Artificial intelligence and precision medicine company Tempus rolled out an AI-enabled clinical assistant that leverages generative AI to give clinicians easier access to patient data.

Tempus One is a voice and text assistant—available via the Tempus Hub desktop and mobile app—that is designed to provide clinicians with quick access to their patient’s full clinical and molecular profile to help inform clinical decisions in real time. Through Tempus One, clinicians can, among other things: access new clinical test reports and receive status updates of a patient’s report; rapidly filter patient incidence by alteration, gene, or diagnosis; quickly access summarized patient information; review report information on actionable biomarkers; and easily query clinical guidelines for up-to-date standard of care insights, according to the company.
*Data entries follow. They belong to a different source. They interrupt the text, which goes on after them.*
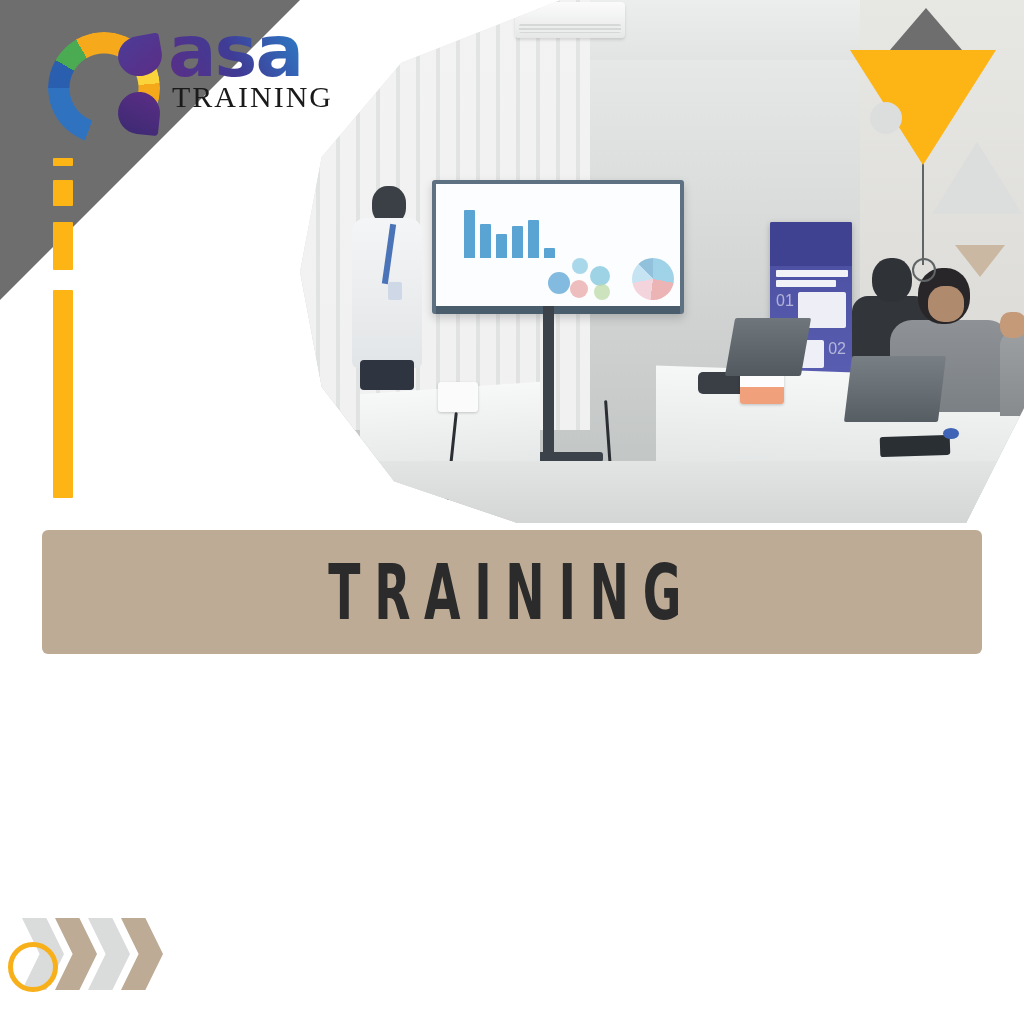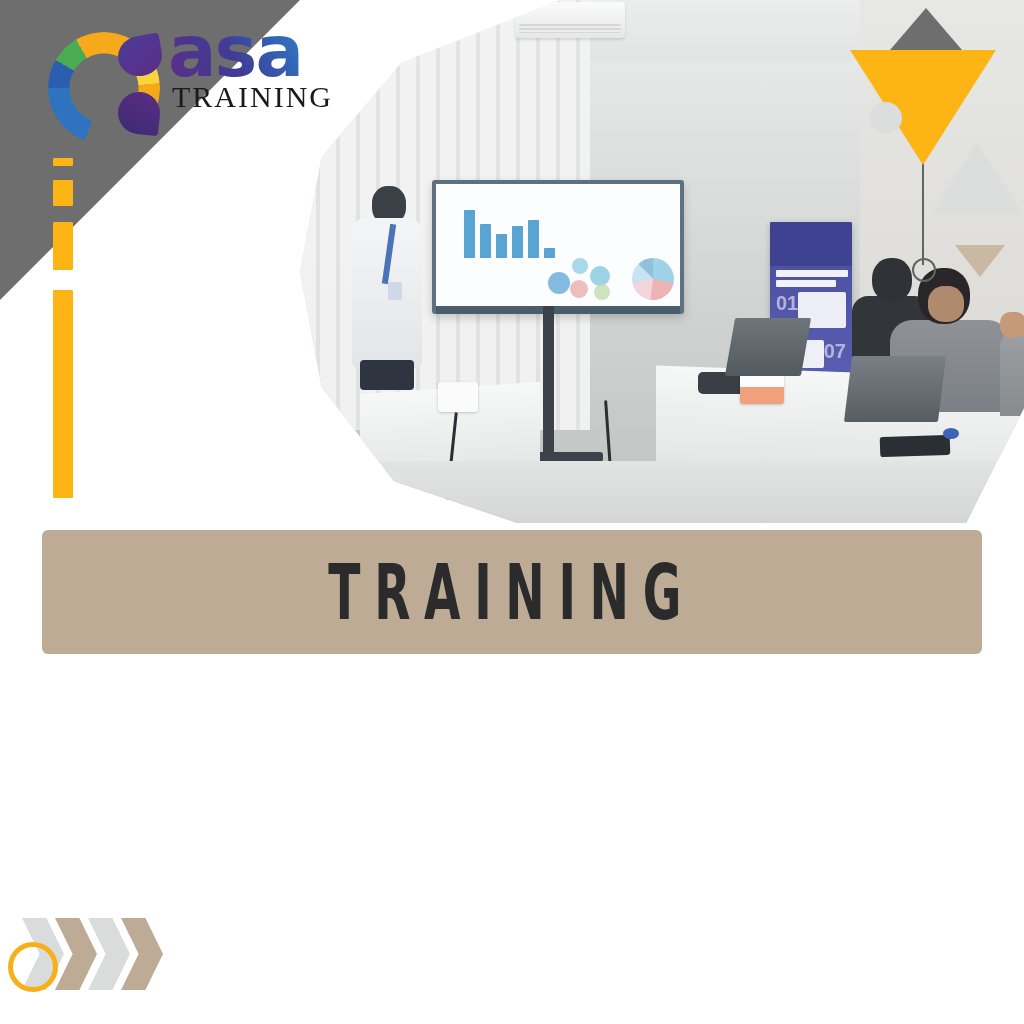--- a/index.html
+++ b/index.html
@@ -94,7 +94,7 @@
   .poster-top{position:absolute;left:0;right:0;top:0;height:44px;background:#3f4290;}
   .poster-t1{position:absolute;left:6px;top:48px;right:4px;height:7px;background:rgba(255,255,255,.92);border-radius:1px;}
   .poster-t2{position:absolute;left:6px;top:58px;right:16px;height:7px;background:rgba(255,255,255,.92);border-radius:1px;}
-  .poster-num{position:absolute;font-weight:bold;color:rgba(255,255,255,.55);font-size:20px;}
+  .poster-num{position:absolute;font-weight:normal;color:rgba(255,255,255,.55);font-size:16px;}
   .poster-card{position:absolute;background:rgba(255,255,255,.9);border-radius:2px;}
 
   

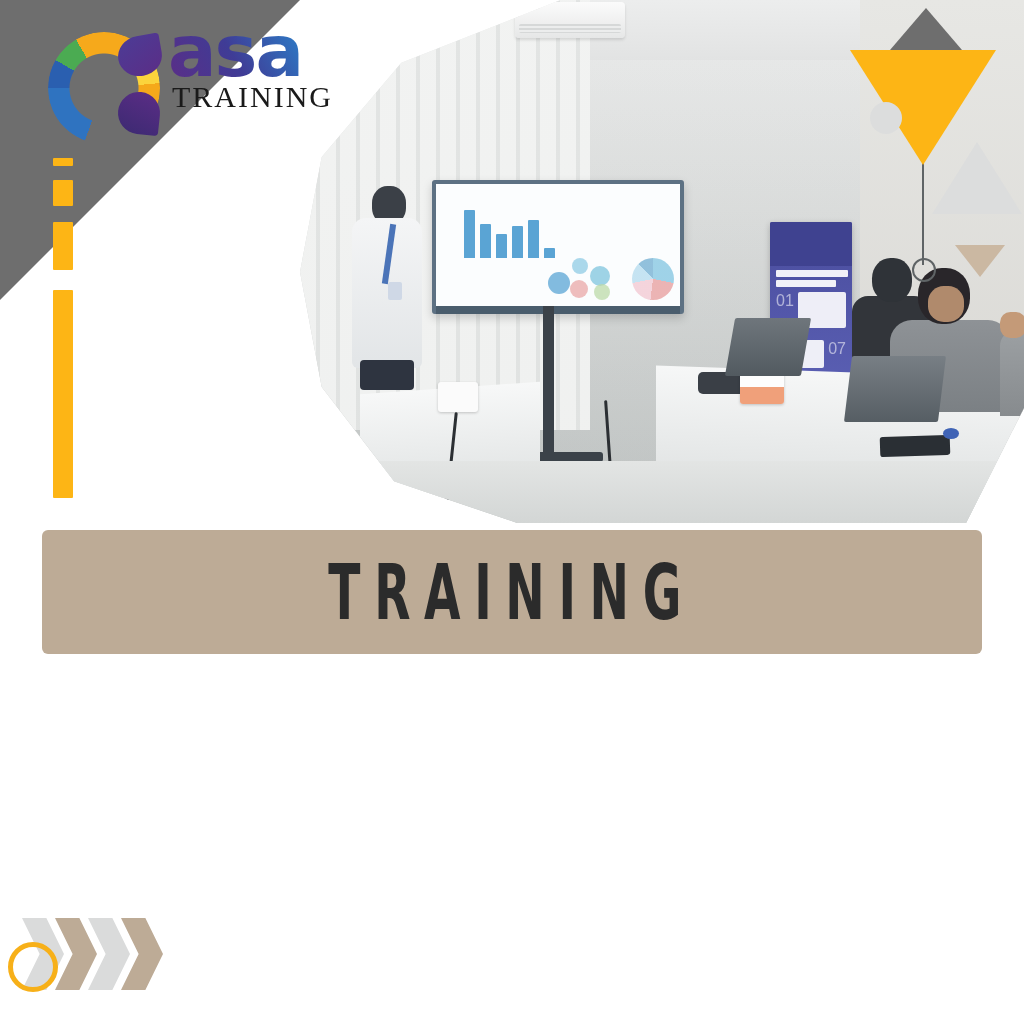--- a/index.html
+++ b/index.html
@@ -254,7 +254,7 @@
         <div class="poster-t2"></div>
         <div class="poster-num" style="left:6px;top:70px">01</div>
         <div class="poster-card" style="left:28px;top:70px;width:48px;height:36px"></div>
-        <div class="poster-num" style="right:6px;top:118px">07</div>
+        <div class="poster-num" style="right:6px;top:118px">02</div>
         <div class="poster-card" style="left:6px;top:118px;width:48px;height:28px"></div>
         <div class="poster-card" style="left:14px;top:152px;width:54px;height:16px"></div>
       </div>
Tempus says it originally unveiled the first prototype of Tempus One in early 2021 and subsequently enrolled a cohort of clinicians into a pilot program as provisional beta users. The company spent the past two years refining the Tempus One technology through informed iterations based on physician feedback and user testing, evolving the technology to incorporate generative AI—built on top of large language models—directly into clinical care settings. 

“Tempus One leverages our vast healthcare dataset, which now exceeds 100 petabytes of curated data, and uses pioneering advancements in generative AI, enabling us to place our precision medicine platform at the fingertips of every clinician we serve, ultimately improving their ability to make data-driven treatment decisions on behalf of their patients,” said Eric Lefkofsky, founder and CEO of Tempus, in a statement.